_Directions:_
Only one span of the material below is wanted. Output it exactly, from the line with "Осяткина | Диплом: Призер -> Участник" through the line with "Кипка | Имя: Игорь -> Александра", without any pictures.

··· Material for this exercise ···

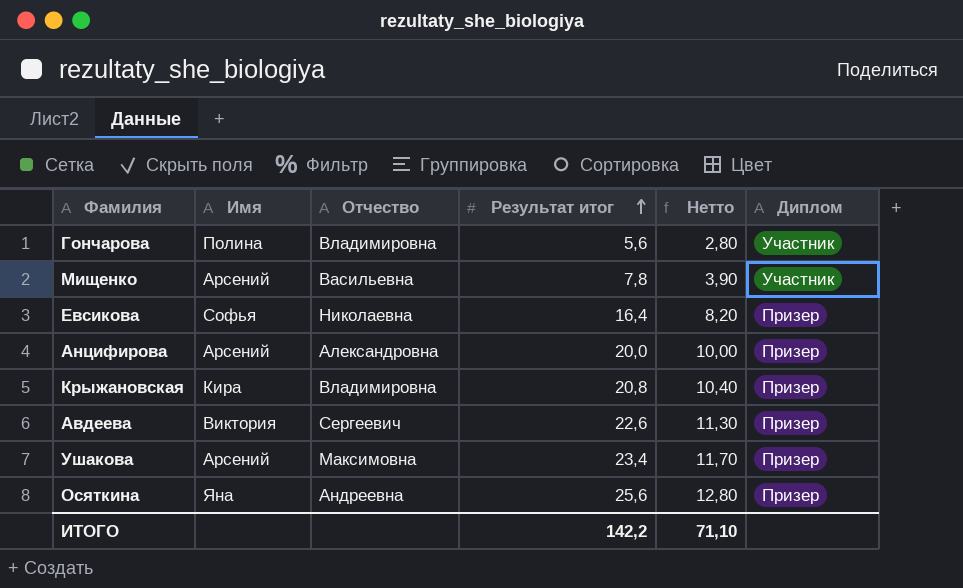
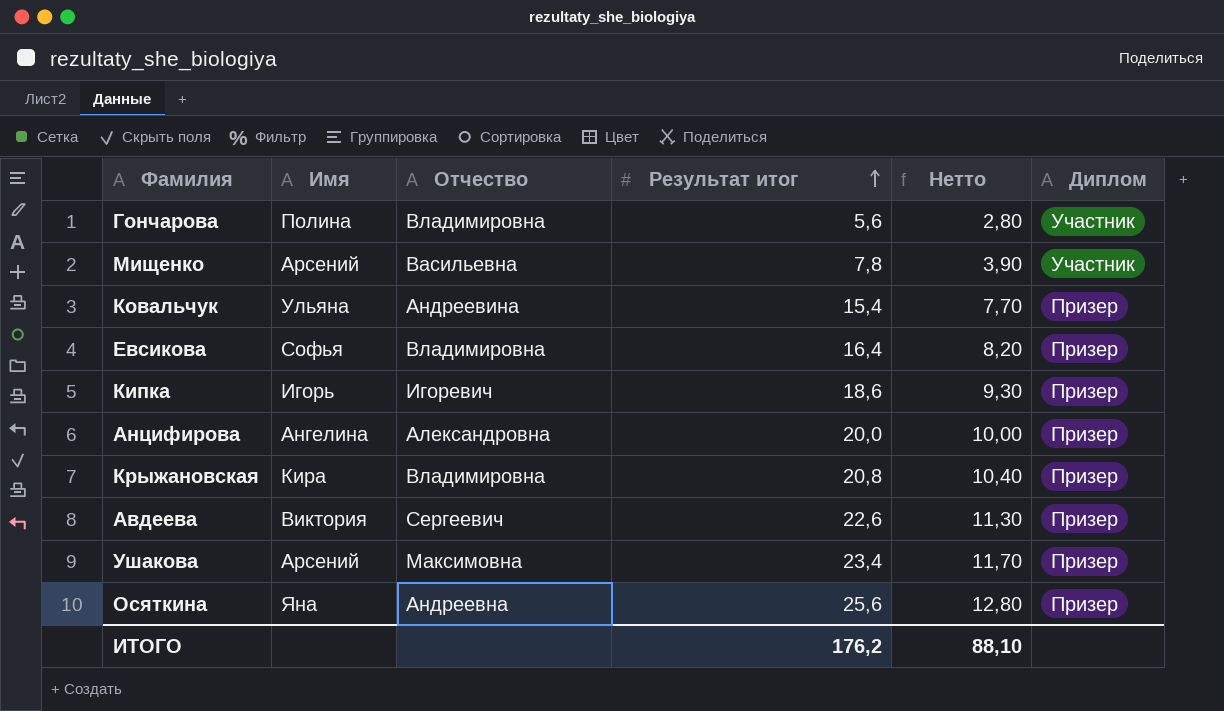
row Ковальчук: none -> Ульяна | Андреевина | 15,4 | 7,70 | Призер
Евсикова | Отчество: Николаевна -> Владимировна
row Кипка: none -> Игорь | Игоревич | 18,6 | 9,30 | Призер
Анцифирова | Имя: Арсений -> Ангелина
ИТОГО | Результат итог: 142,2 -> 176,2
ИТОГО | Нетто: 71,10 -> 88,10

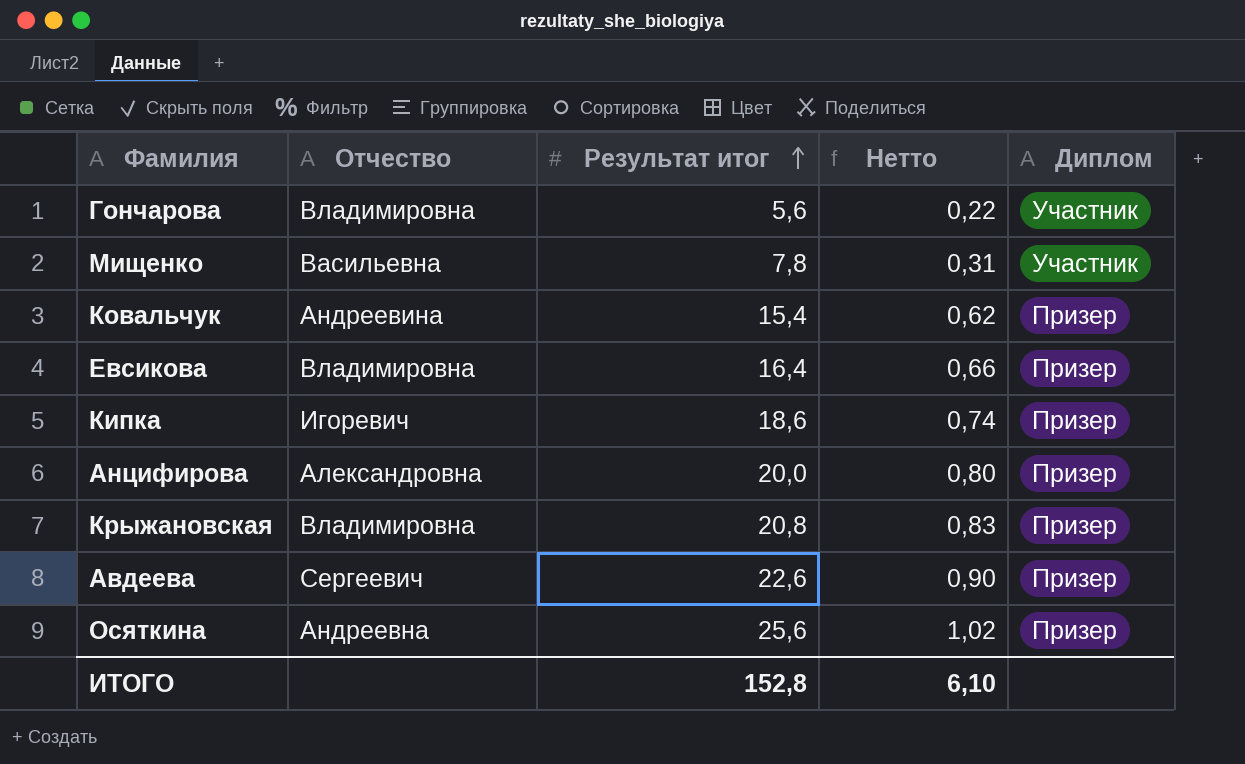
column Имя | position: 2 -> none
column Нетто | formula: [Результат итог] * 0,5 -> [Результат итог] * 0,04
row Ушакова: Арсений | Максимовна | 23,4 | 11,70 | Призер -> none
ИТОГО | Результат итог: 176,2 -> 152,8
ИТОГО | Нетто: 88,10 -> 6,10

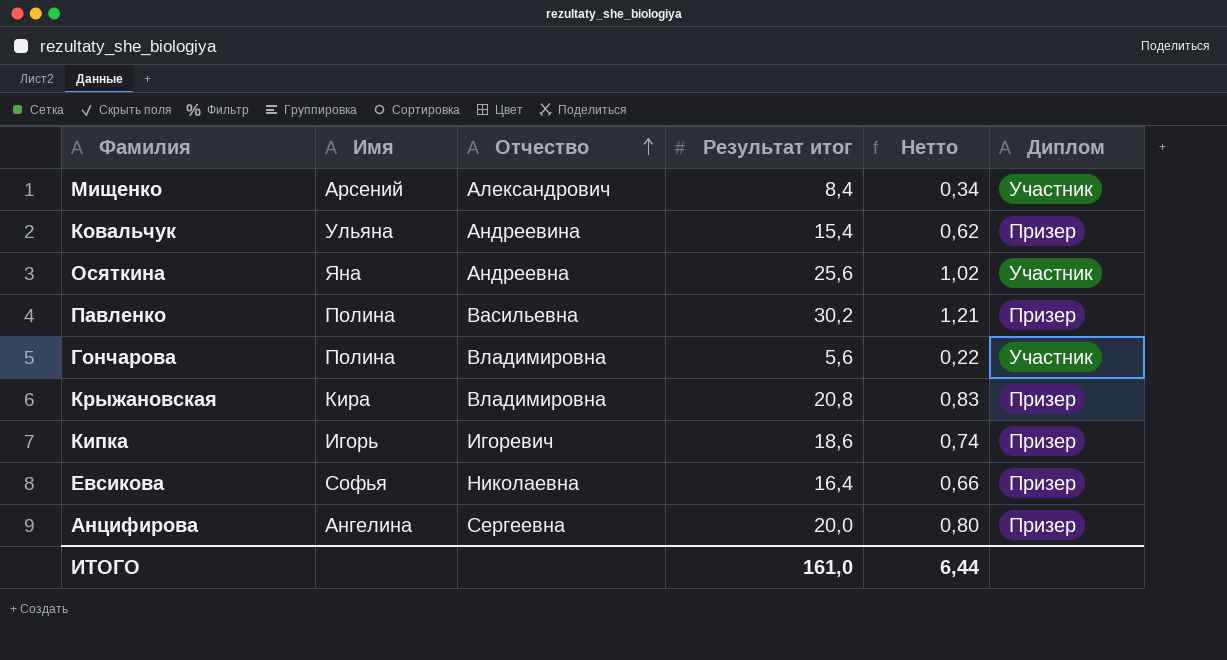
row order: Результат итог ascending -> Отчество ascending
column Имя | position: none -> 2
row Авдеева: Сергеевич | 22,6 | 0,90 | Призер -> none
Мищенко | Отчество: Васильевна -> Александрович
Мищенко | Результат итог: 7,8 -> 8,4
Мищенко | Нетто: 0,31 -> 0,34
Осяткина | Диплом: Призер -> Участник
row Павленко: none -> Полина | Васильевна | 30,2 | 1,21 | Призер
Евсикова | Отчество: Владимировна -> Николаевна
Анцифирова | Отчество: Александровна -> Сергеевна
ИТОГО | Результат итог: 152,8 -> 161,0
ИТОГО | Нетто: 6,10 -> 6,44

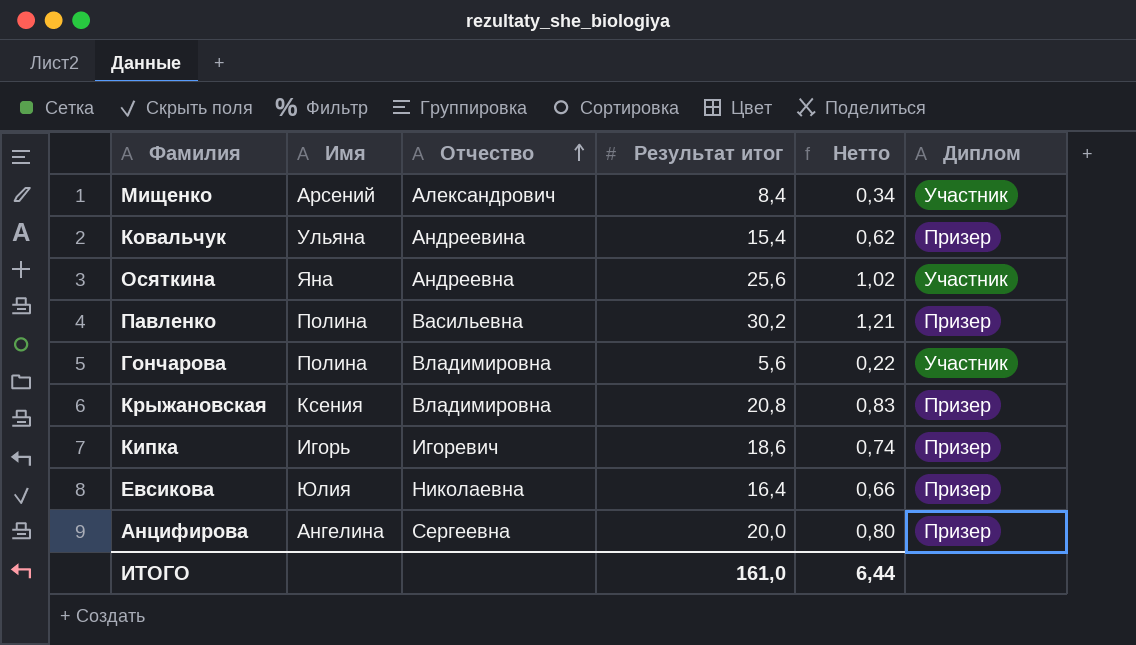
Крыжановская | Имя: Кира -> Ксения
Евсикова | Имя: Софья -> Юлия

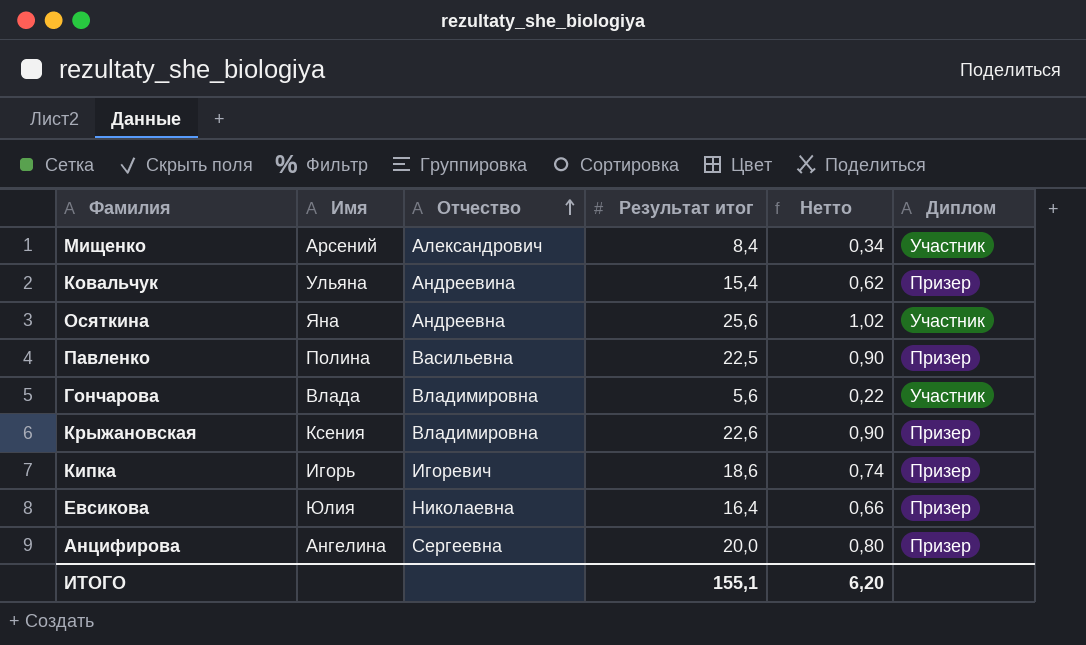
Павленко | Результат итог: 30,2 -> 22,5
Павленко | Нетто: 1,21 -> 0,90
Гончарова | Имя: Полина -> Влада
Крыжановская | Результат итог: 20,8 -> 22,6
Крыжановская | Нетто: 0,83 -> 0,90
ИТОГО | Результат итог: 161,0 -> 155,1
ИТОГО | Нетто: 6,44 -> 6,20

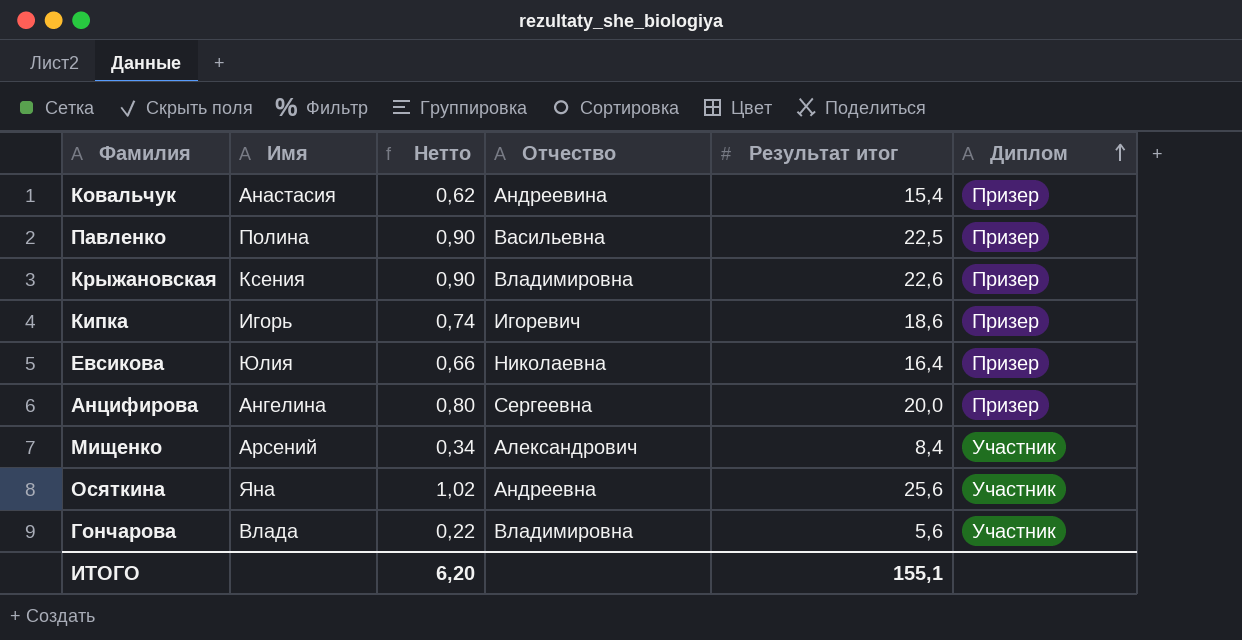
row order: Отчество ascending -> Диплом ascending
column Нетто | position: 5 -> 3
Ковальчук | Имя: Ульяна -> Анастасия

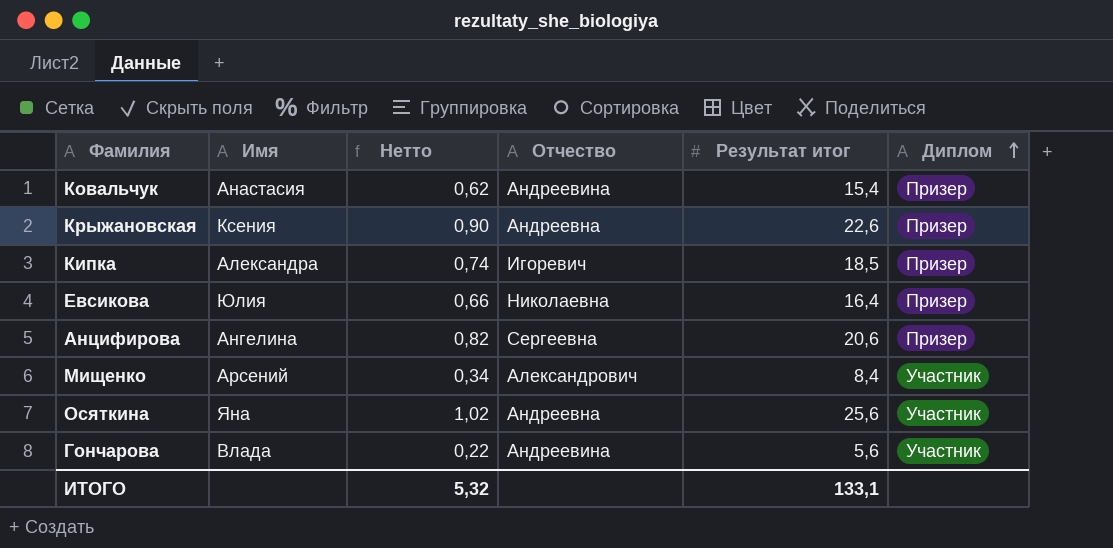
row Павленко: Полина | 0,90 | Васильевна | 22,5 | Призер -> none
Крыжановская | Отчество: Владимировна -> Андреевна
Кипка | Имя: Игорь -> Александра
Кипка | Результат итог: 18,6 -> 18,5
Анцифирова | Нетто: 0,80 -> 0,82
Анцифирова | Результат итог: 20,0 -> 20,6
Гончарова | Отчество: Владимировна -> Андреевина
ИТОГО | Нетто: 6,20 -> 5,32
ИТОГО | Результат итог: 155,1 -> 133,1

···

_The completed task:_
Осяткина | Диплом: Призер -> Участник
row Павленко: none -> Полина | Васильевна | 30,2 | 1,21 | Призер
Евсикова | Отчество: Владимировна -> Николаевна
Анцифирова | Отчество: Александровна -> Сергеевна
ИТОГО | Результат итог: 152,8 -> 161,0
ИТОГО | Нетто: 6,10 -> 6,44

Крыжановская | Имя: Кира -> Ксения
Евсикова | Имя: Софья -> Юлия

Павленко | Результат итог: 30,2 -> 22,5
Павленко | Нетто: 1,21 -> 0,90
Гончарова | Имя: Полина -> Влада
Крыжановская | Результат итог: 20,8 -> 22,6
Крыжановская | Нетто: 0,83 -> 0,90
ИТОГО | Результат итог: 161,0 -> 155,1
ИТОГО | Нетто: 6,44 -> 6,20

row order: Отчество ascending -> Диплом ascending
column Нетто | position: 5 -> 3
Ковальчук | Имя: Ульяна -> Анастасия

row Павленко: Полина | 0,90 | Васильевна | 22,5 | Призер -> none
Крыжановская | Отчество: Владимировна -> Андреевна
Кипка | Имя: Игорь -> Александра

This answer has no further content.